Understanding Objects and Collections
What You'll Learn in This Hour:
- Understanding objects
- Getting and setting properties
- Triggering methods
- Understanding method dynamism
- Writing object-based code
- Understanding collections
- Using the Object Browser
In Hour 1, "Jumping In with Both Feet: A Visual C# 2005 Programming Tour," you were introduced to programming in Visual C# by building a Picture Viewer project. You then spent Hour 2, "Navigating Visual C# 2005," digging into the integrated development environment (IDE) and learning skills critical to your success with Visual C#. In this hour, you're going to start learning about an important programming concept, namely objects.
The term object as it relates to programming might have been new to you prior to this book. The more you work with Visual C#, the more you'll hear about objects. Visual C# 2005 is a true object-oriented language. This hour isn't going to discuss object-oriented programming in any detail—object-oriented programming is a complex subject and well beyond the scope of this book. Instead, you'll learn about objects in a more general sense.
Everything you use in Visual C# is an object, so understanding this material is critical to your success with Visual C#. For example, forms are objects, as are the controls you place on a form; pretty much every element of a Visual C# project is an object and belongs to a collection of objects. All objects have attributes (called properties), most have methods, and many have events. Whether creating simple applications or building large-scale enterprise solutions, you must understand what an object is and how it works to be successful. In this hour, you'll learn what makes an object an object, and you'll also learn about collections.

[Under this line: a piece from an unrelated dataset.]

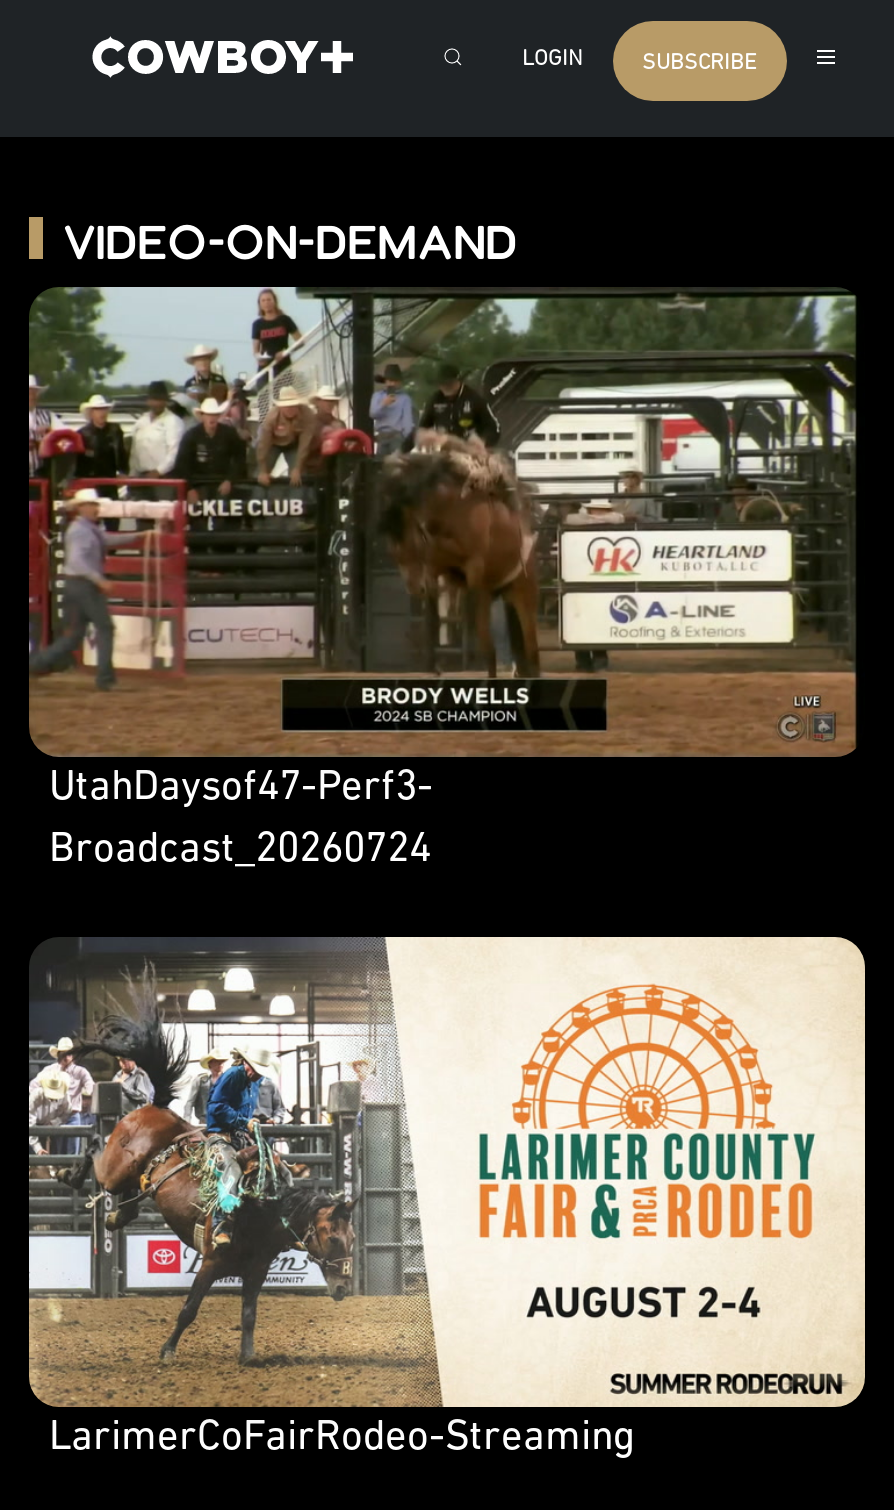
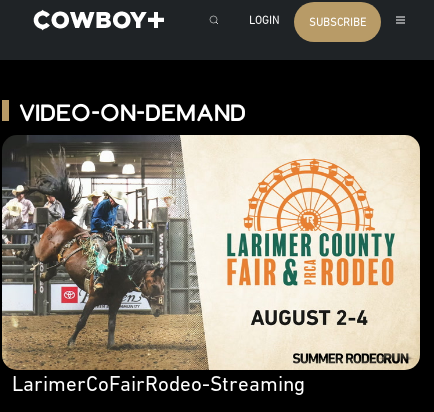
- [image]
- UtahDaysof47-Perf3-
- Broadcast_20260724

Object-oriented programming has been a technical buzzword for quite some time. Almost everywhere you look—the Web, publications, books—you read about objects. What exactly is an object? Strictly speaking, an object is a programming structure that encapsulates data and functionality as a single unit and for which the only public access is through the programming structure's interfaces (properties, methods, and events). In reality, the answer to this question can be somewhat ambiguous because there are so many types of objects—and the number grows almost daily. All objects share specific characteristics, however, such as properties and methods.
The most commonly used objects in Visual C# are the form object and the control object. Earlier hours introduced you to working with forms and controls and even showed you how to set form and control properties. In your Picture Viewer project from Hour 1, for example, you added a picture box and two buttons to a form. Both the PictureBox and the Button controls are control objects, but each is a specific type of control object. Another, less-technical example uses pets. Dogs and cats are definitely different entities (objects), but they both fit into the category of Pet objects. Similarly, text boxes and buttons are each a unique type of object, but they're both considered a control object. This small distinction is important.